Success: Kikkoman Stops Testing on Animals

Kikkoman soy sauce Barn Images Flickr

Target: Noriaki Horikiri, President and CEO of Kikkoman

Goal: Applaud Kikkoman for putting an end to its animal tests.

Following a storm of public protest, soy sauce company Kikkoman has put an end to its previously widespread practice of testing its products on animals. A previous petition on ForceChange called on Kikkoman to end its cruel animal testing policy and thankfully the company announced yesterday that it has.

An investigation led by animal rights organization People for the Ethical Treatment of Animals (PETA), revealed the nature of the unnecessary and inhumane experiments Kikkoman was subjecting innocent animals too. Mice were force fed soy products through tubes, rabbits were given high-cholesterol diets to induce heart disease and these animals were then blasted with radiation, cut open and decapitated for their stomachs and brains to be studied.

An increasingly large number of scientists have agreed that testing on animals is not only cruel and outdated, but also often misleading since the effects of many products on rodents and other animals vary widely as compared to effects on humans. They are also unnecessary, as other more suitable and sometimes cheaper alternatives exist. Unfortunately, since rodents are not included under the Animal Welfare Act, countless mice and rats are routinely abused in food safety tests across the country.

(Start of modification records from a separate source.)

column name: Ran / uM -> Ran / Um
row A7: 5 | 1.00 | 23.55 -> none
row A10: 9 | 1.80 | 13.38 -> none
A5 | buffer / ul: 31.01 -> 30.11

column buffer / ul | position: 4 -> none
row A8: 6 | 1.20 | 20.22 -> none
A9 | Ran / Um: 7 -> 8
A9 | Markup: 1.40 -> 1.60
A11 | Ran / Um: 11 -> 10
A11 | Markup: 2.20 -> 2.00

Kikkoman joins a gradually growing number of companies that have recently put an end to their long-standing animal experimentation practice, such as PepsiCo, Lipton and Ocean Spray, amongst others. Hopefully this list will continue to lengthen.

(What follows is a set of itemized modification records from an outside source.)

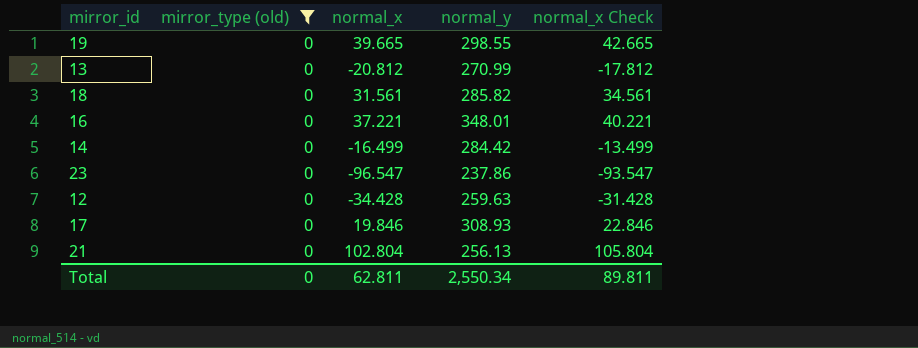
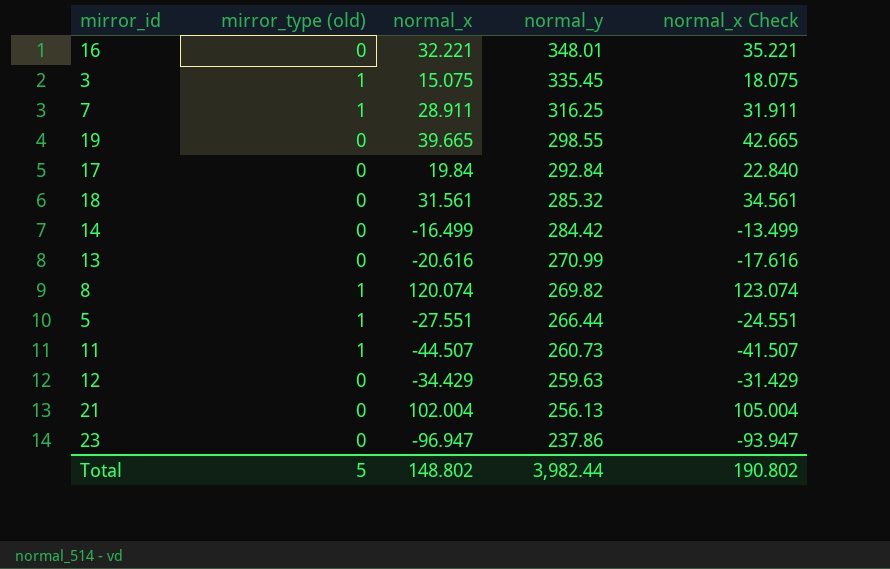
filter: mirror_type (old) = 0 -> none
row order: none -> normal_y descending
16 | normal_x: 37.221 -> 32.221
16 | normal_x Check: 40.221 -> 35.221
17 | normal_x: 19.846 -> 19.84
17 | normal_y: 308.93 -> 292.84
17 | normal_x Check: 22.846 -> 22.840
18 | normal_y: 285.82 -> 285.32
13 | normal_x: -20.812 -> -20.616
13 | normal_x Check: -17.812 -> -17.616
12 | normal_x: -34.428 -> -34.429
12 | normal_x Check: -31.428 -> -31.429
21 | normal_x: 102.804 -> 102.004
21 | normal_x Check: 105.804 -> 105.004
23 | normal_x: -96.547 -> -96.947
23 | normal_x Check: -93.547 -> -93.947
Total | mirror_type (old): 0 -> 5
Total | normal_x: 62.811 -> 148.802
Total | normal_y: 2,550.34 -> 3,982.44
Total | normal_x Check: 89.811 -> 190.802

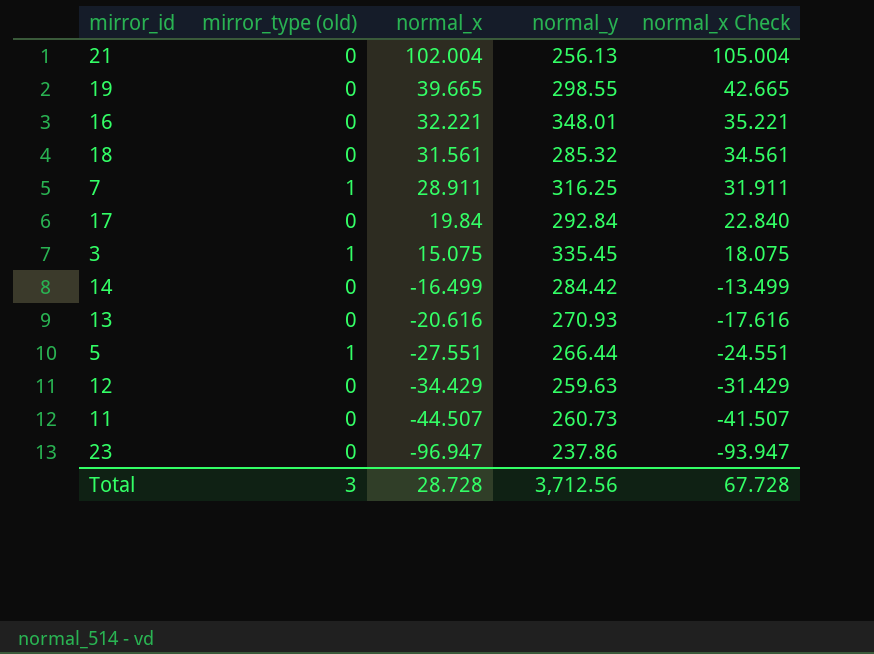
row order: normal_y descending -> normal_x descending
row 8: 1 | 120.074 | 269.82 | 123.074 -> none
13 | normal_y: 270.99 -> 270.93
11 | mirror_type (old): 1 -> 0
Total | mirror_type (old): 5 -> 3
Total | normal_x: 148.802 -> 28.728
Total | normal_y: 3,982.44 -> 3,712.56
Total | normal_x Check: 190.802 -> 67.728

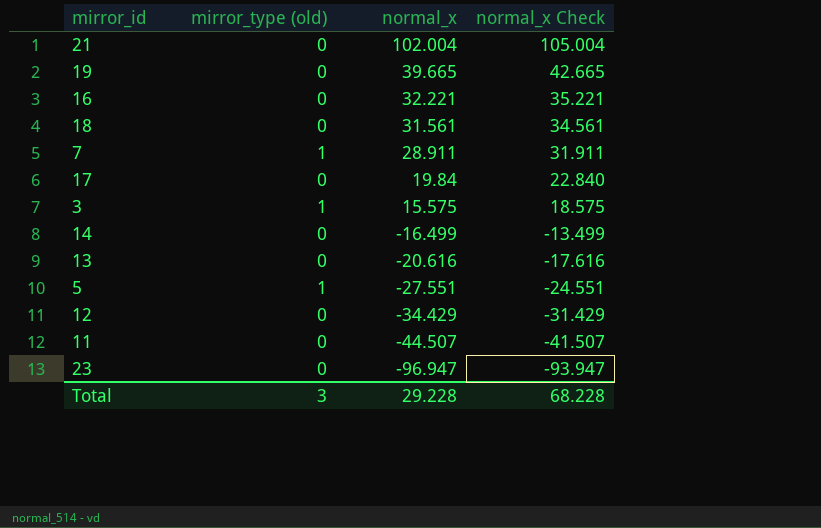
column normal_y | position: 4 -> none
3 | normal_x: 15.075 -> 15.575
3 | normal_x Check: 18.075 -> 18.575
Total | normal_x: 28.728 -> 29.228
Total | normal_x Check: 67.728 -> 68.228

Kikkoman has taken a big step to end its widespread animal tests. Their statement reads “Now, Kikkoman is committed to non-animal approaches to test the safety of our products when we use biological methods. Kikkoman is introducing and developing non-animal testing methods, and conducts no animal testing across any of its product lines. Nonetheless, this is followed by a small caveat: “However, on rare occasions, we must do so to be accountable for public safety and to comply with the demands of government authorities in several countries.” While Kikkoman should be applauded for ending the majority of its tests, the company should also be urged to extend this new policy to all their testing practices.

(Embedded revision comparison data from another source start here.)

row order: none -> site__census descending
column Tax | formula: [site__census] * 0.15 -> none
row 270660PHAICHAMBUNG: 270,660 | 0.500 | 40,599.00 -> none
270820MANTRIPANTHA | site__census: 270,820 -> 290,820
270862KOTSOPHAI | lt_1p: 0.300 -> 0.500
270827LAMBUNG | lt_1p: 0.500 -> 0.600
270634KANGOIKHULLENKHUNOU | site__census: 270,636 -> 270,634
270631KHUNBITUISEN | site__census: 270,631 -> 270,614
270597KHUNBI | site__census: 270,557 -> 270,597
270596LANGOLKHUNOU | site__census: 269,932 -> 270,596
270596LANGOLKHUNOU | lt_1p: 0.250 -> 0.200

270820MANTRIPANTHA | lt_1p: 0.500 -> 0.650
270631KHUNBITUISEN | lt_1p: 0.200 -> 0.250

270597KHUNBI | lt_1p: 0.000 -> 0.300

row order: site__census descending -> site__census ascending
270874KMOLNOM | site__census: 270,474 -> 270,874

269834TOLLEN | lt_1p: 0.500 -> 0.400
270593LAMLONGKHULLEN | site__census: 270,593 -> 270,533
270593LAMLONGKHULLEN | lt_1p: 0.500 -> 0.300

Thank the company for moving away from animal tests and help ensure these new non-animal testing methods stretch across all of the company’s product safety testing.


Dear Mr. Horikiri,

I would like to thank you for listening to the public and putting an end to Kikkoman’s policy of testing on animals. The tests performed by your company were cruel and inhumane. Rodents and rabbits were subjected to force-feeding, radiation and decapitation when suitable humane alternatives exist. Several companies are now realizing this and have ended their animal testing practices. Thank you for joining them.

While this is a big step in the right direction, your statement’s mention that on “rare occasions” animal testing will still be performed in order “to be accountable for public safety and to comply with the demands of government authorities in several countries” seems to condone animal testing. With the knowledge that animals are sentient beings who feel fear and pain and that suitable alternatives now exist — sometimes far more effective than animal testing — it is time for Kikkoman to put a definitive end to its animal testing practices.

Several companies have ended all animal testing for good. I urge you to extend the laudable step Kikkoman has taken in stopping the majority of its tests and do the same.